This works but it is dangerous. The Measurements struct is hardcoded.

Zig
pub const Measurements = struct {
    cycles: u64,
    instructions: u64,
    cache_misses: u64,
};

If I change the initialization logic to add “branch misses”, I have to remember to update Measurements, update the ids array size and update the read function manually. The compiler cannot help me here.

If I access ids[2] but only initialized 2 events, I crash or get garbage data.

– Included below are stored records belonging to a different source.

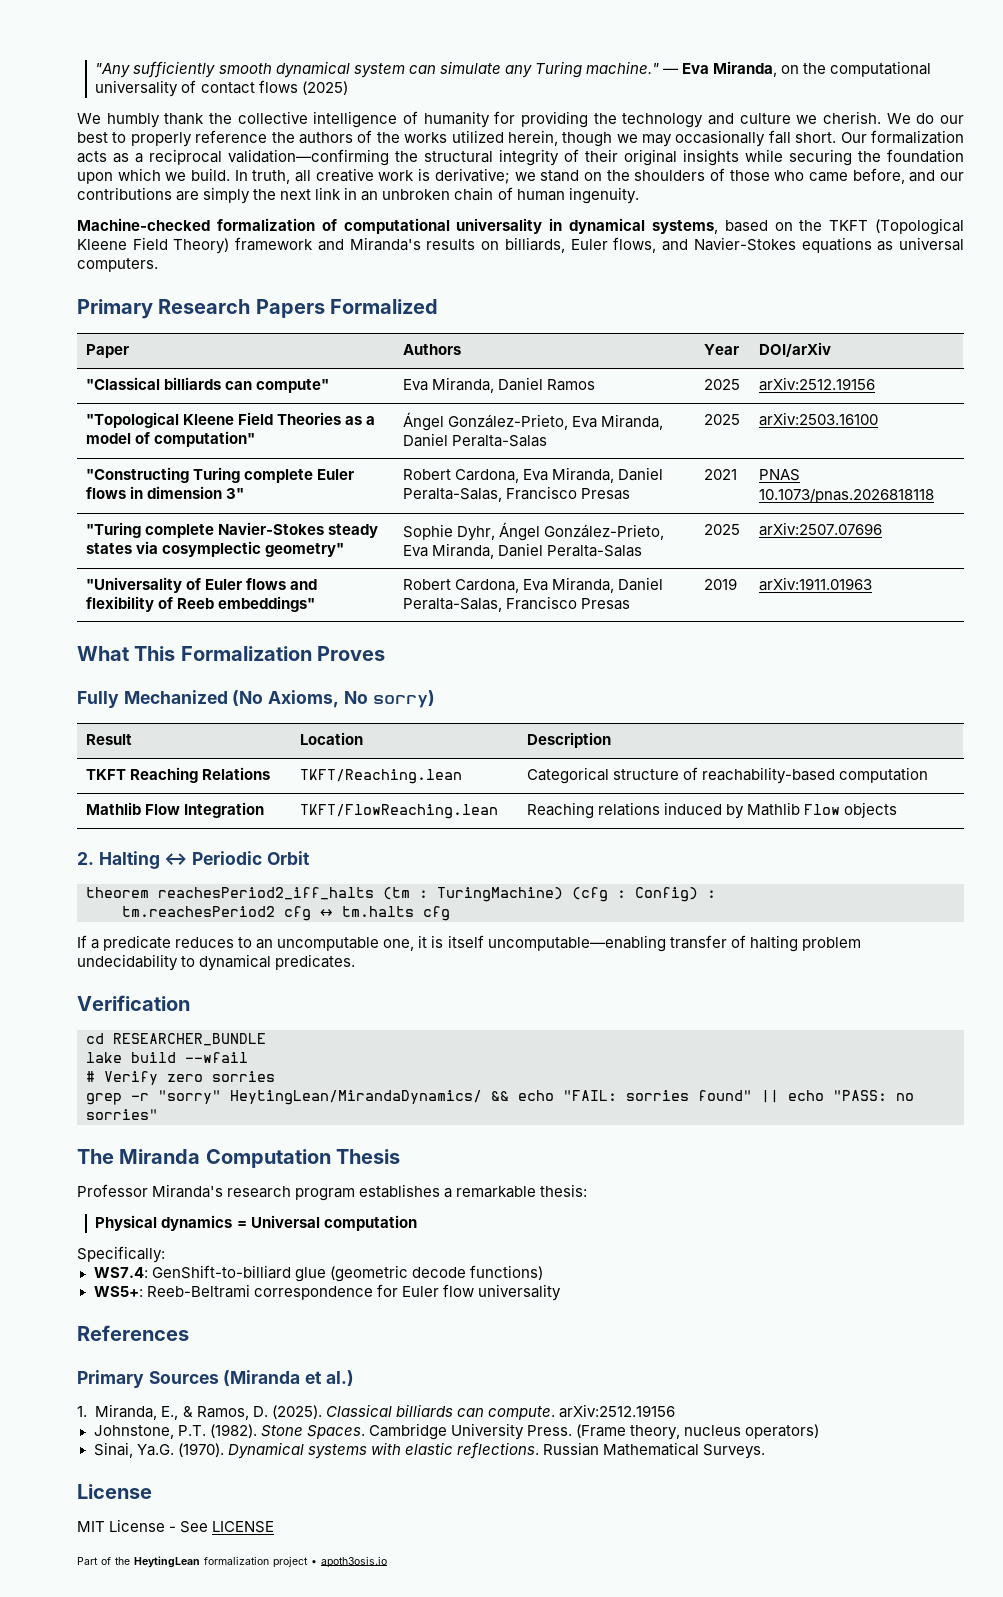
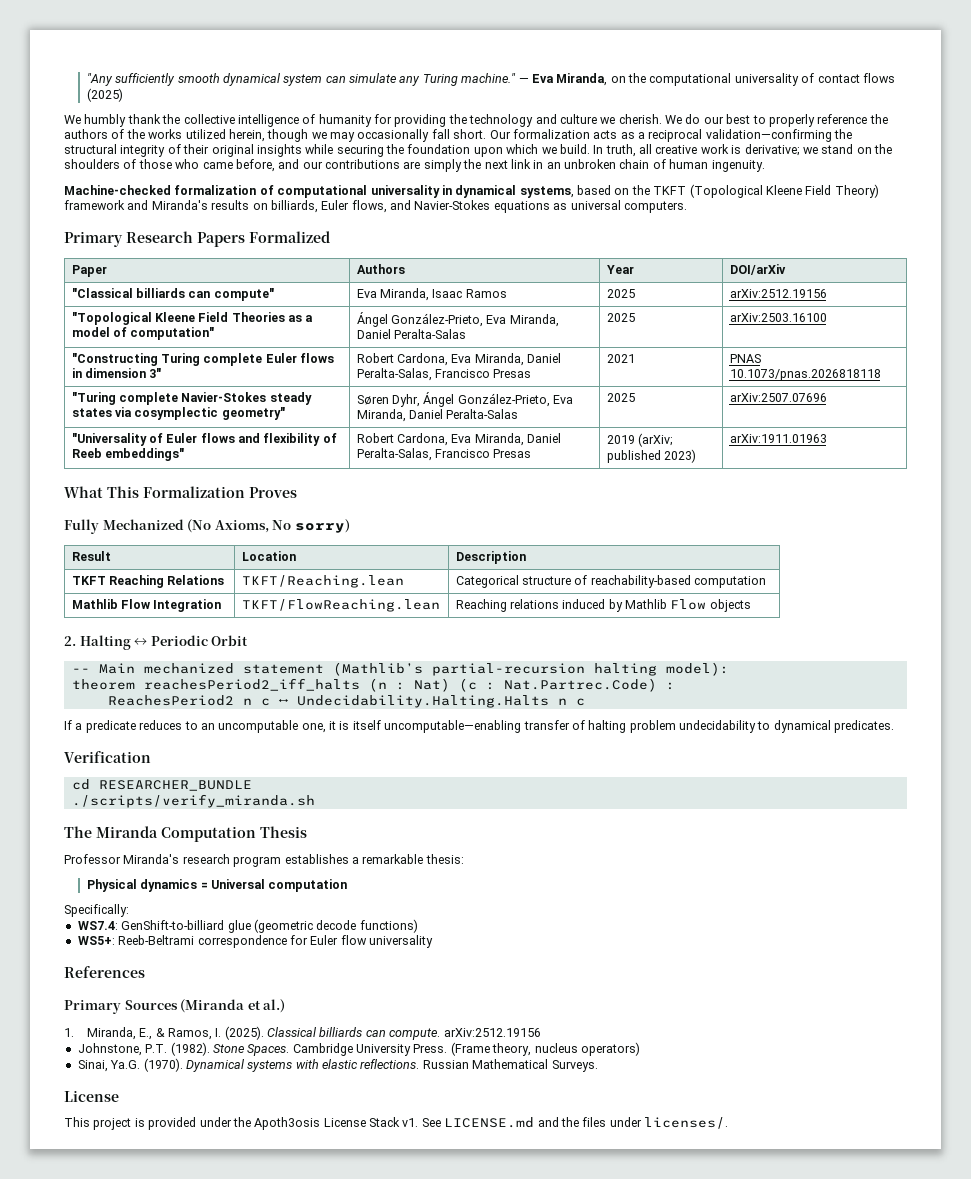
- "Classical billiards can compute" | Eva Miranda, Daniel Ramos | 2025 | arXiv:2512.19156
+ "Classical billiards can compute" | Eva Miranda, Isaac Ramos | 2025 | arXiv:2512.19156
- "Turing complete Navier-Stokes steady states via cosymplectic geometry" | Sophie Dyhr, Ángel González-Prieto, Eva Miranda, Daniel Peralta-Salas | 2025 | arXiv:2507.07696
+ "Turing complete Navier-Stokes steady states via cosymplectic geometry" | Søren Dyhr, Ángel González-Prieto, Eva Miranda, Daniel Peralta-Salas | 2025 | arXiv:2507.07696
- "Universality of Euler flows and flexibility of Reeb embeddings" | Robert Cardona, Eva Miranda, Daniel Peralta-Salas, Francisco Presas | 2019 | arXiv:1911.01963
+ "Universality of Euler flows and flexibility of Reeb embeddings" | Robert Cardona, Eva Miranda, Daniel Peralta-Salas, Francisco Presas | 2019 (arXiv; published 2023) | arXiv:1911.01963
- theorem reachesPeriod2_iff_halts (tm : TuringMachine) (cfg : Config) :
- tm.reachesPeriod2 cfg ↔ tm.halts cfg
+ -- Main mechanized statement (Mathlib’s partial-recursion halting model):
+ theorem reachesPeriod2_iff_halts (n : Nat) (c : Nat.Partrec.Code) :
+ ReachesPeriod2 n c ↔ Undecidability.Halting.Halts n c
- lake build --wfail
- # Verify zero sorries
- grep -r "sorry" HeytingLean/MirandaDynamics/ && echo "FAIL: sorries found" || echo "PASS: no sorries"
+ ./scripts/verify_miranda.sh
- 1. Miranda, E., & Ramos, D. (2025).
+ 1. Miranda, E., & Ramos, I. (2025).
- MIT License - See LICENSE
- Part of the HeytingLean formalization project • apoth3osis.io
+ This project is provided under the Apoth3osis License Stack v1. See LICENSE.md and the files under licenses/.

The Type-Safe Approach using comptime

Zig allows running code at compile time to generate types. I can use this to generate a struct that exactly matches the events I request.

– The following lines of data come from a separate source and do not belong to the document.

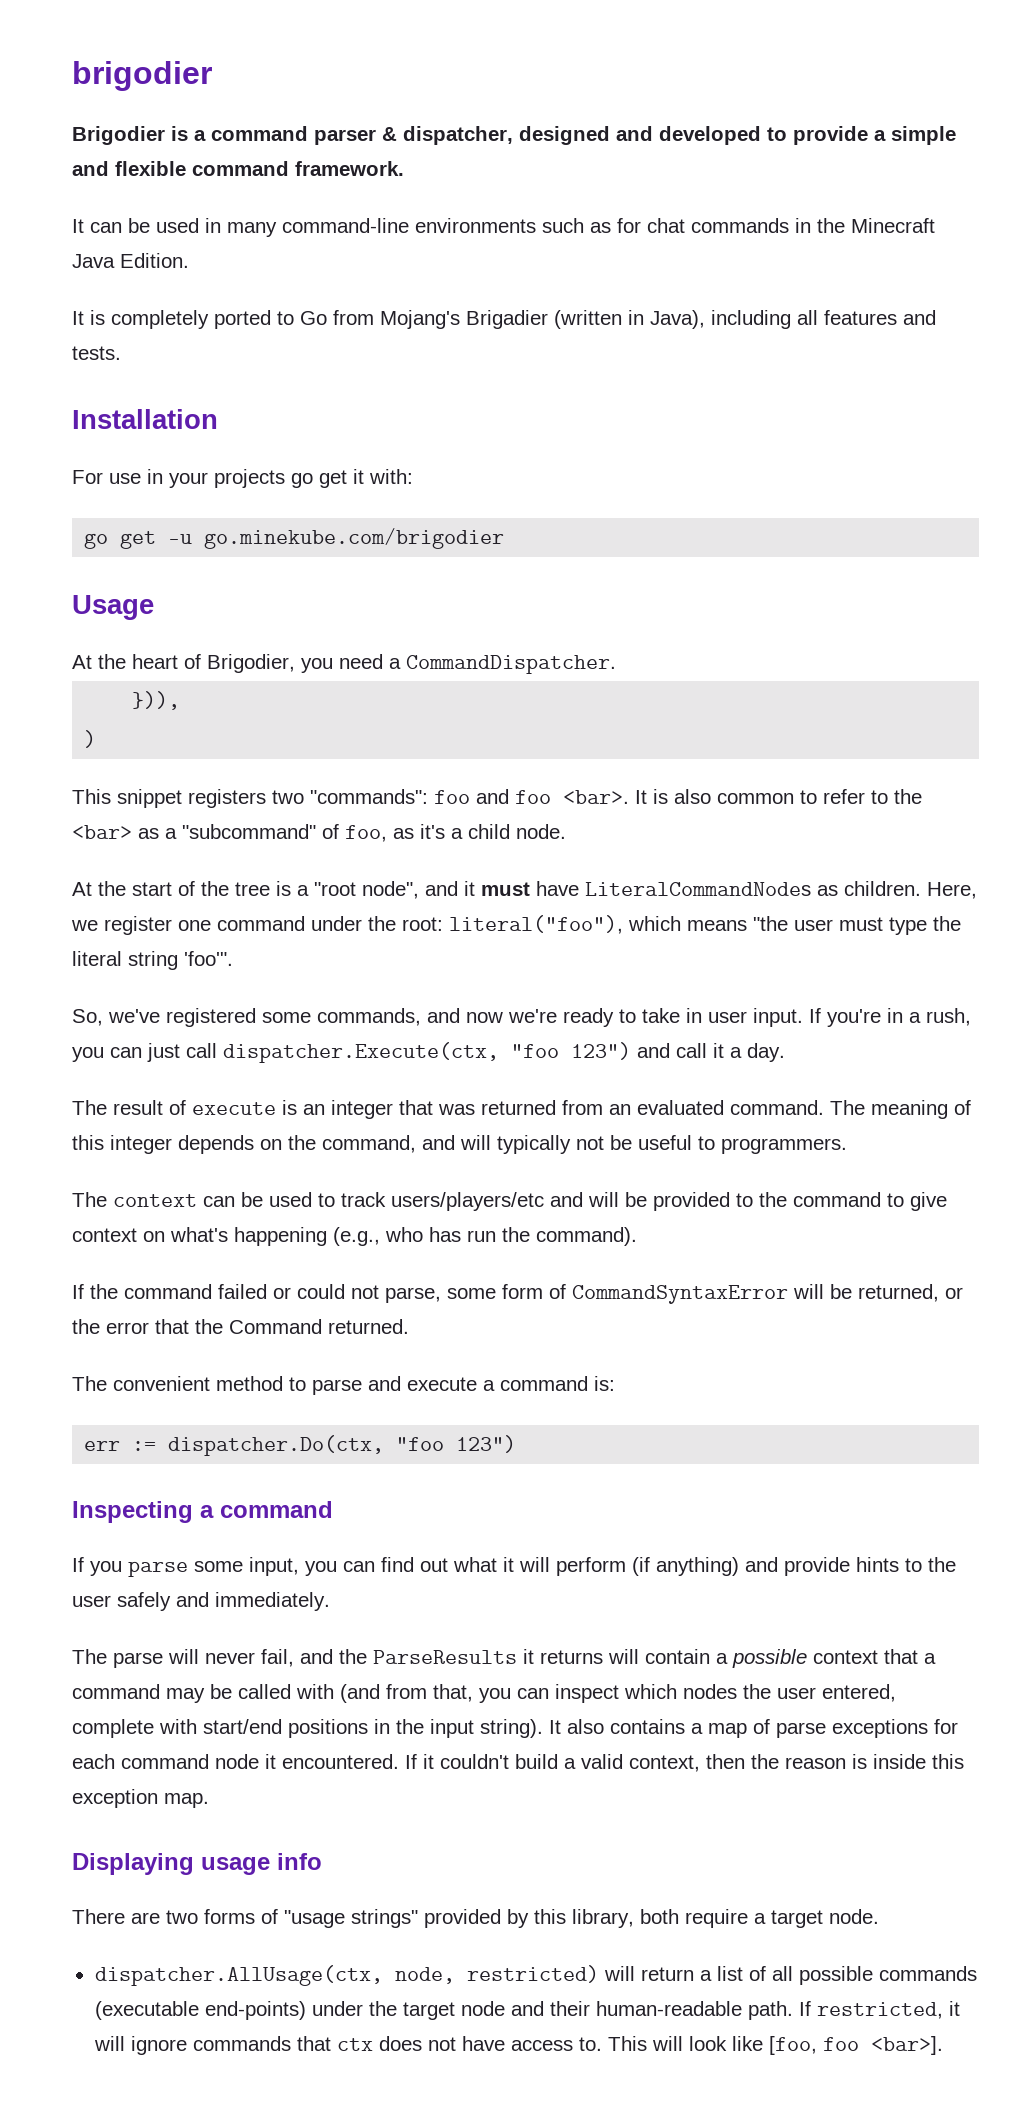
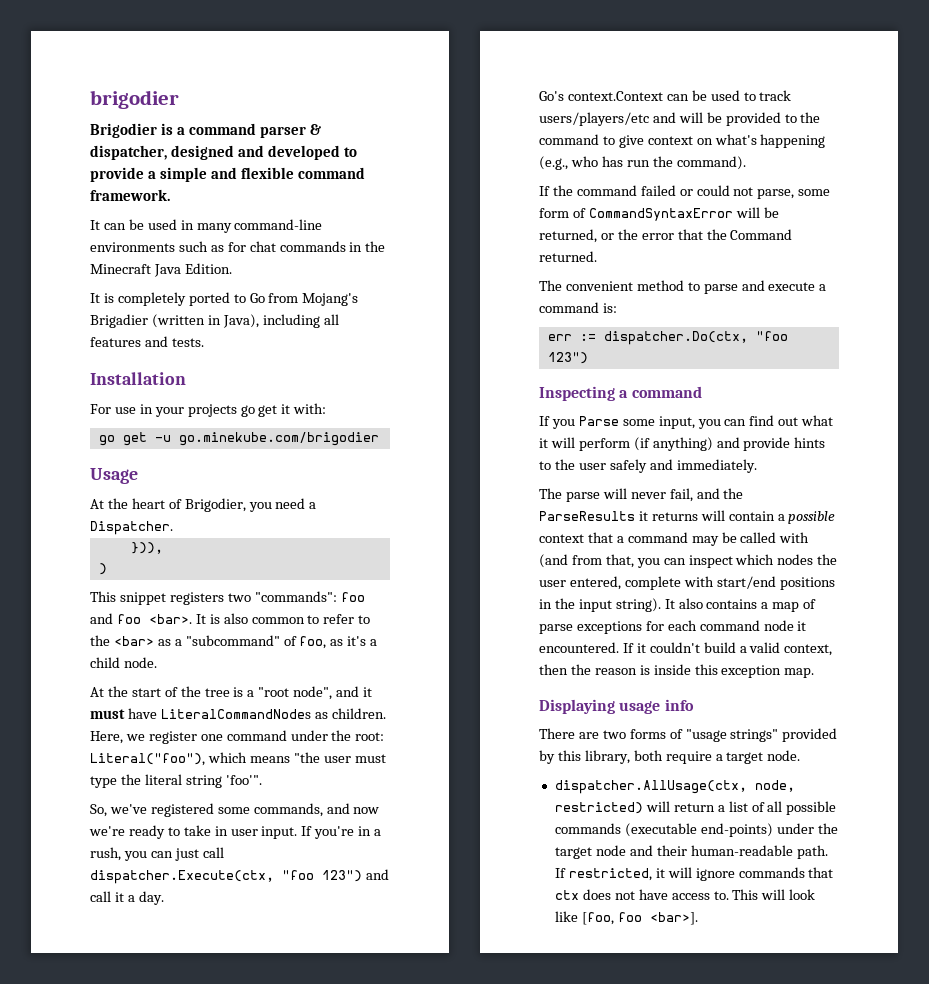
- At the heart of Brigodier, you need a CommandDispatcher.
+ At the heart of Brigodier, you need a Dispatcher.
- Here, we register one command under the root: literal("foo"), which means "the user must type the literal string 'foo'".
+ Here, we register one command under the root: Literal("foo"), which means "the user must type the literal string 'foo'".
- The result of execute is an integer that was returned from an evaluated command. The meaning of this integer depends on the command, and will typically not be useful to programmers.
- The context can be used to track users/players/etc and will be provided to the command to give context on what's happening (e.g., who has run the command).
+ Go's context.Context can be used to track users/players/etc and will be provided to the command to give context on what's happening (e.g., who has run the command).
- If you parse some input, you can find out what it will perform (if anything) and provide hints to the user safely and immediately.
+ If you Parse some input, you can find out what it will perform (if anything) and provide hints to the user safely and immediately.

I defined an Event enum for the things I want to measure.

Zig
pub const Event = enum {
    cpu_cycles,
    instructions,
    cache_misses,
    branch_misses,
    bus_cycles,

    pub fn toConfig(self: Event) u64 {
        // map to kernel constants
    }
};

Then I wrote a function that takes a slice of these events and returns a new type.

Zig
pub fn GroupReadOutputType(comptime events: []const Event) type {
    var field_names: [events.len][]const u8 = undefined;
    var field_types: [events.len]type = undefined;
    var field_attrs: [events.len]Type.StructField.Attributes = undefined;

    for (events, 0..) |event, index| {
        field_names[index] = @tagName(event);
        field_types[index] = u64;
        field_attrs[index] = .{
            .@"comptime" = false,
            .@"align" = @alignOf(u64),
            .default_value_ptr = null,
        };
    }
    return @Struct(
        .auto,
        null,
        &field_names,
        &field_types,
        &field_attrs,
    );
}

This function creates a struct with fields named after the enum tags. If I pass &.{ .cpu_cycles, .instructions }, it generates:

Zig
struct {
    cpu_cycles: u64,
    instructions: u64,
}

Now I can create a generic Group type that uses this.

Zig
pub fn Group(comptime events: []const Event) type {
    const Output = GroupReadOutputType(events);

    return struct {
        const Self = @This();
        event_ids: [events.len]u64 = undefined,

        // ... init logic ...

        pub fn read(self: *Self) Error!Output {
            var output: Output = std.mem.zeroes(Output);

            // ... read binary data from kernel ...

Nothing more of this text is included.